To analyze whether CT-P17 (Celltrion) was equivalent in efficacy to EU-approved adalimumab (Humira, AbbVie) in patients with rheumatoid arthritis, Kay and colleagues conducted a randomized, active-controlled, double-blind, multicenter, phase 3 study. A total of 648 participants, from 52 centers in Bulgaria, Hungary, Lithuania, Peru, Poland and Ukraine, were assigned 1:1 to receive 100 mg/ml of CT-P17 or 40 mg of subcutaneous EU-adalimumab every 2 weeks until week 52. The researchers reported results to week 24.

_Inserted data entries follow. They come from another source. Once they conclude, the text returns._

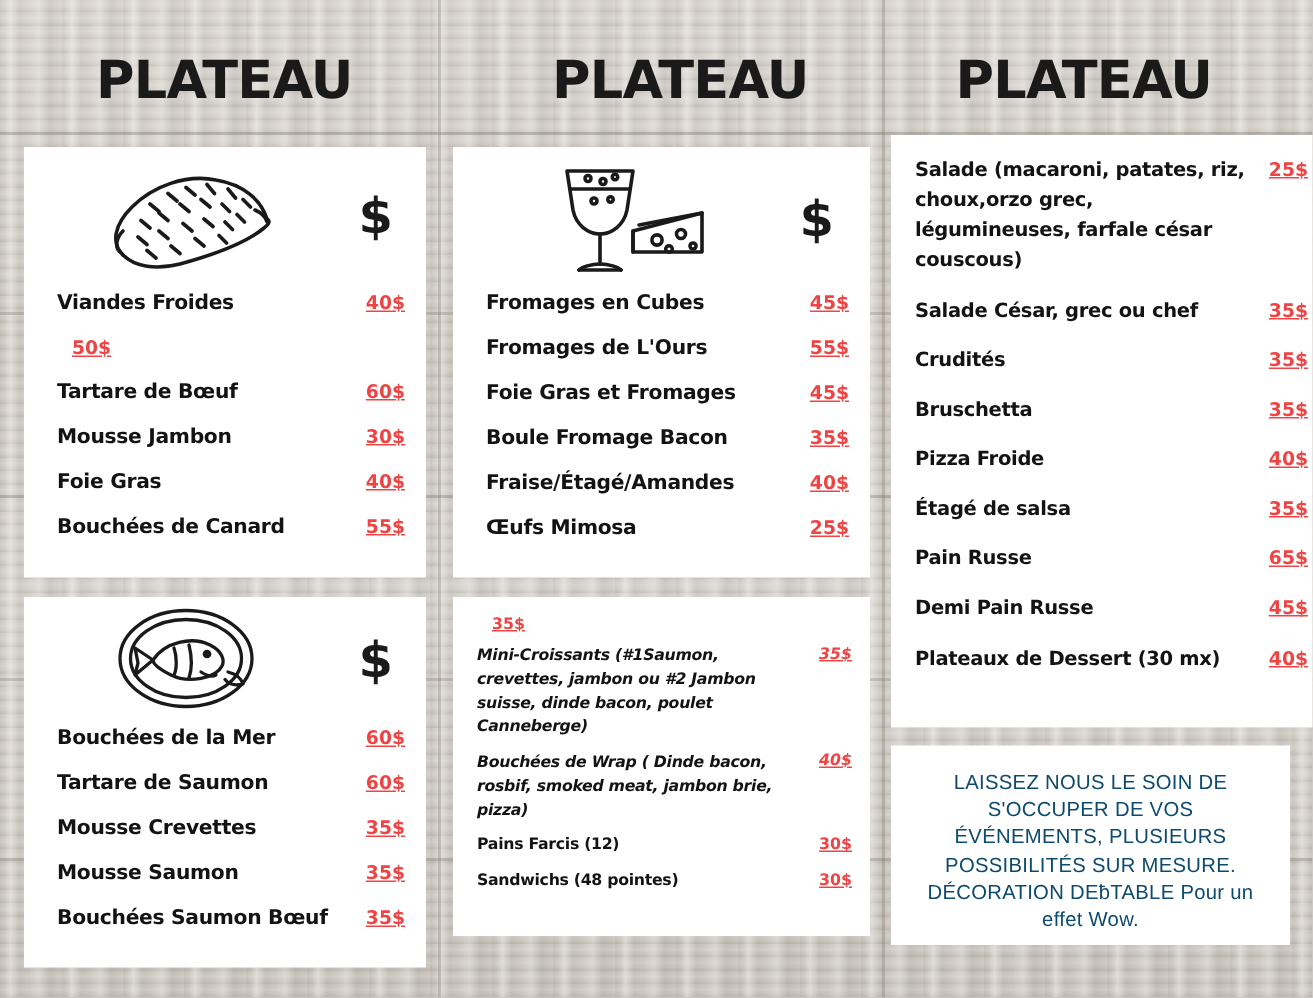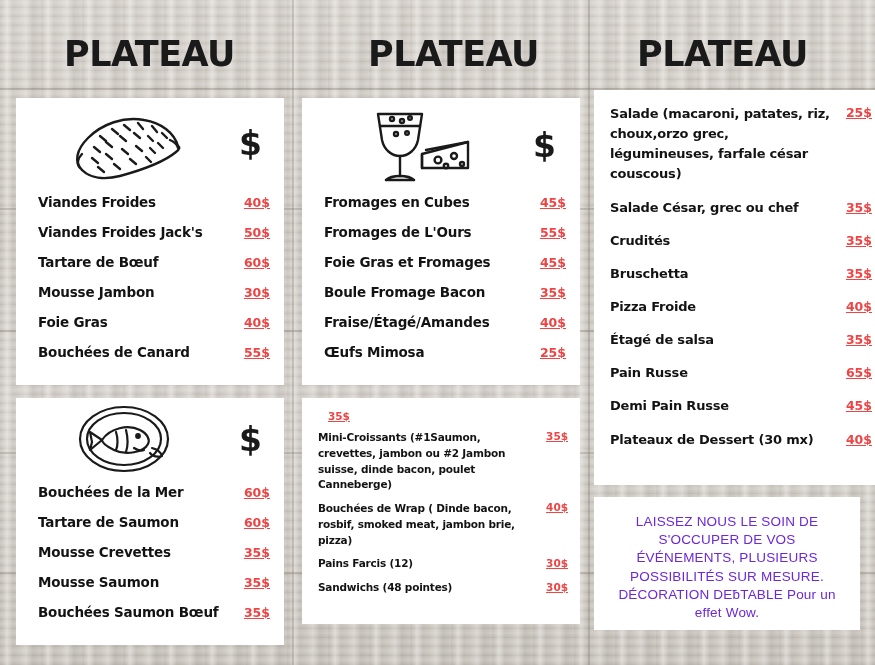--- a/index.html
+++ b/index.html
@@ -219,7 +219,6 @@
         <span class="menu-price">40$</span>
       </div>
       <div class="menu-row">
-        <span class="menu-name">Viandes Froides Jack's</span>
         <span class="menu-price">50$</span>
       </div>
       <div class="menu-row">

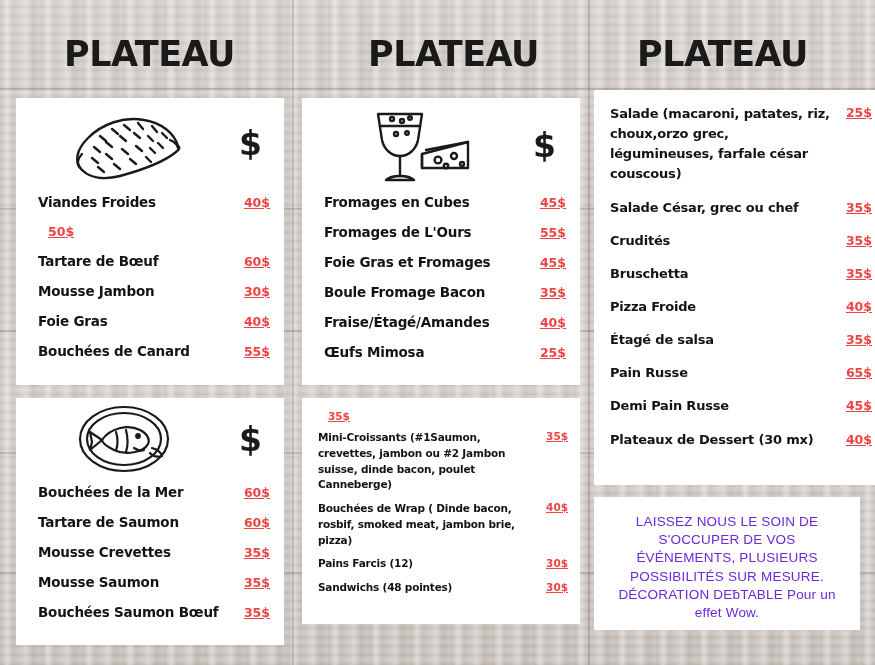--- a/index.html
+++ b/index.html
@@ -163,7 +163,7 @@
     font-weight: 700;
   }
   #card-mini .menu-price { font-size: 10.5px; }
-  #card-mini .menu-row.multiline { align-items: flex-start; }
+  #card-mini .menu-row.multiline { align-items: flex-start; font-style: italic; }
 
   
   .note {

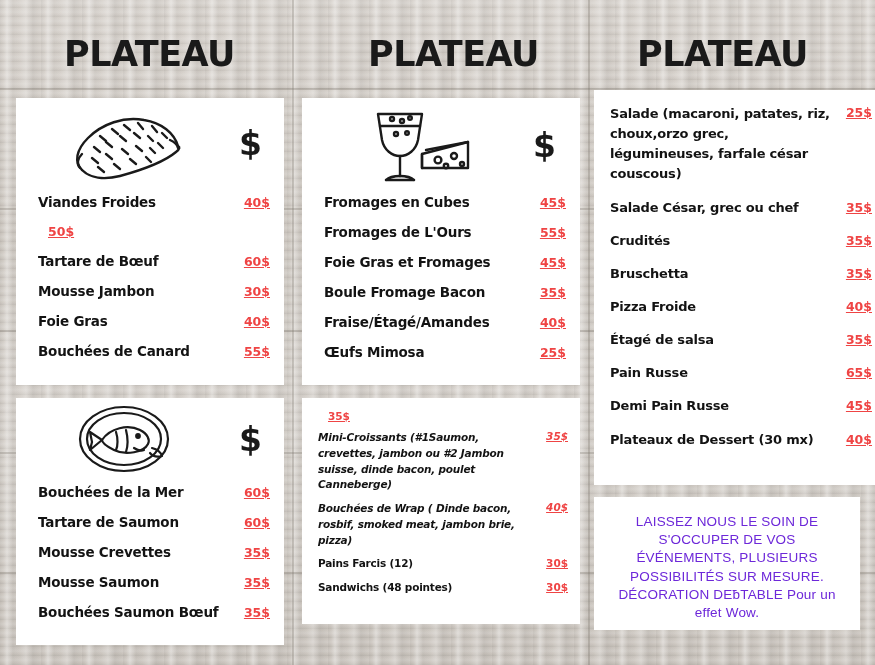--- a/index.html
+++ b/index.html
@@ -172,7 +172,7 @@
     font-family: "Liberation Sans", sans-serif;
     font-size: 13.5px;
     line-height: 1.35;
-    color: #6d28d9;
+    color: #0c4a6e;
     letter-spacing: 0.2px;
   }
 </style>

The primary endpoint was 20% improvement based on the ACR20 response rate at week 24. Equivalence was determined if the corresponding confidence intervals for the estimate of treatment difference were within predefined margins: 95% CI, –15% to 15% 95% for the European Medicines Agency (EMA) assumption, or 90% CI, –12% to 15% for the FDA assumption. Additional efficacy, pharmacokinetic, usability, safety and immunogenicity endpoints were also assessed.
According to the researchers, 82.7% of participants in both groups achieved ACR20 response at week 24. In addition, the 95% CI (–5.94 to 5.94) and 90% CI (–4.98 to 4.98) were within the predefined equivalence margins for both the EMA and FDA assumptions, confirming equivalent efficacy. The other endpoints and overall safety were comparable between groups, the researchers added. Mean trough serum concentrations for CT-P17 were slightly higher than those for EU-adalimumab. Additionally, immunogenicity was slightly lower numerically for the biosimilar group compared with the EU-adalimumab group.
“This study demonstrated equivalent efficacy of CT-P17 to EU-adalimumab in the proportion of subjects achieving an ACR20 response at week 24,” Kay and colleagues wrote. “Demonstration of equivalent efficacy and comparable safety and immunogenicity of CT-P17 to EU-adalimumab in this study support the ongoing clinical evaluation of CT-P17 as an adalimumab biosimilar.”